WHAT YOU HAVE TO DO: Please write out, exactly, every line of the listing from its first line through the one that includes "MERCADO ELÉCTRICO DE".

>>>>

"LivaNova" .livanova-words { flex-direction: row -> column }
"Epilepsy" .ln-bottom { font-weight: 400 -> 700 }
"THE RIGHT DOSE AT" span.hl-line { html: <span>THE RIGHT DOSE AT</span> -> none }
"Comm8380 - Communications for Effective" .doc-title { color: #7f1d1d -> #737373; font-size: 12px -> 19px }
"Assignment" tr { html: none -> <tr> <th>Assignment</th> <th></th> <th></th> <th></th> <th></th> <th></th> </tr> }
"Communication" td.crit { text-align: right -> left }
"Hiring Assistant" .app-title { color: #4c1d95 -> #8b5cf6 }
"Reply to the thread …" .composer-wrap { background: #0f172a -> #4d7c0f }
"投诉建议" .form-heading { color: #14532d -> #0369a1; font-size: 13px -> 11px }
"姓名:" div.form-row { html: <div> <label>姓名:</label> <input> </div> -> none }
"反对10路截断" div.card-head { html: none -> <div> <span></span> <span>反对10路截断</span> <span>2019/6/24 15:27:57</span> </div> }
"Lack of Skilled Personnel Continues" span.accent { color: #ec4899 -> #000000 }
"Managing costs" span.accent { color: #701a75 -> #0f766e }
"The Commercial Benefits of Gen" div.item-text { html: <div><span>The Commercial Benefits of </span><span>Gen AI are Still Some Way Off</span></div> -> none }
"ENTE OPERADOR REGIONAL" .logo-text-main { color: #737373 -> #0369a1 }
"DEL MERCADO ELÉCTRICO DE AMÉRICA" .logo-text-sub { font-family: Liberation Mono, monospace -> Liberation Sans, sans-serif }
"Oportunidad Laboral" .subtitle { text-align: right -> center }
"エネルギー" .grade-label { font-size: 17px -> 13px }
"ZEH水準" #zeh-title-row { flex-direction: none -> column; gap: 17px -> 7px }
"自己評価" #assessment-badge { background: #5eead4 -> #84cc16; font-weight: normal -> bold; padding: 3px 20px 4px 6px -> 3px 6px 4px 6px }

<<<<

RESULT OF THE TASK:
"LivaNova" .livanova-words { flex-direction: row -> column }
"Epilepsy" .ln-bottom { font-weight: 400 -> 700 }
"THE RIGHT DOSE AT" span.hl-line { html: <span>THE RIGHT DOSE AT</span> -> none }
"Comm8380 - Communications for Effective" .doc-title { color: #7f1d1d -> #737373; font-size: 12px -> 19px }
"Assignment" tr { html: none -> <tr> <th>Assignment</th> <th></th> <th></th> <th></th> <th></th> <th></th> </tr> }
"Communication" td.crit { text-align: right -> left }
"Hiring Assistant" .app-title { color: #4c1d95 -> #8b5cf6 }
"Reply to the thread …" .composer-wrap { background: #0f172a -> #4d7c0f }
"投诉建议" .form-heading { color: #14532d -> #0369a1; font-size: 13px -> 11px }
"姓名:" div.form-row { html: <div> <label>姓名:</label> <input> </div> -> none }
"反对10路截断" div.card-head { html: none -> <div> <span></span> <span>反对10路截断</span> <span>2019/6/24 15:27:57</span> </div> }
"Lack of Skilled Personnel Continues" span.accent { color: #ec4899 -> #000000 }
"Managing costs" span.accent { color: #701a75 -> #0f766e }
"The Commercial Benefits of Gen" div.item-text { html: <div><span>The Commercial Benefits of </span><span>Gen AI are Still Some Way Off</span></div> -> none }
"ENTE OPERADOR REGIONAL" .logo-text-main { color: #737373 -> #0369a1 }
"DEL MERCADO ELÉCTRICO DE AMÉRICA" .logo-text-sub { font-family: Liberation Mono, monospace -> Liberation Sans, sans-serif }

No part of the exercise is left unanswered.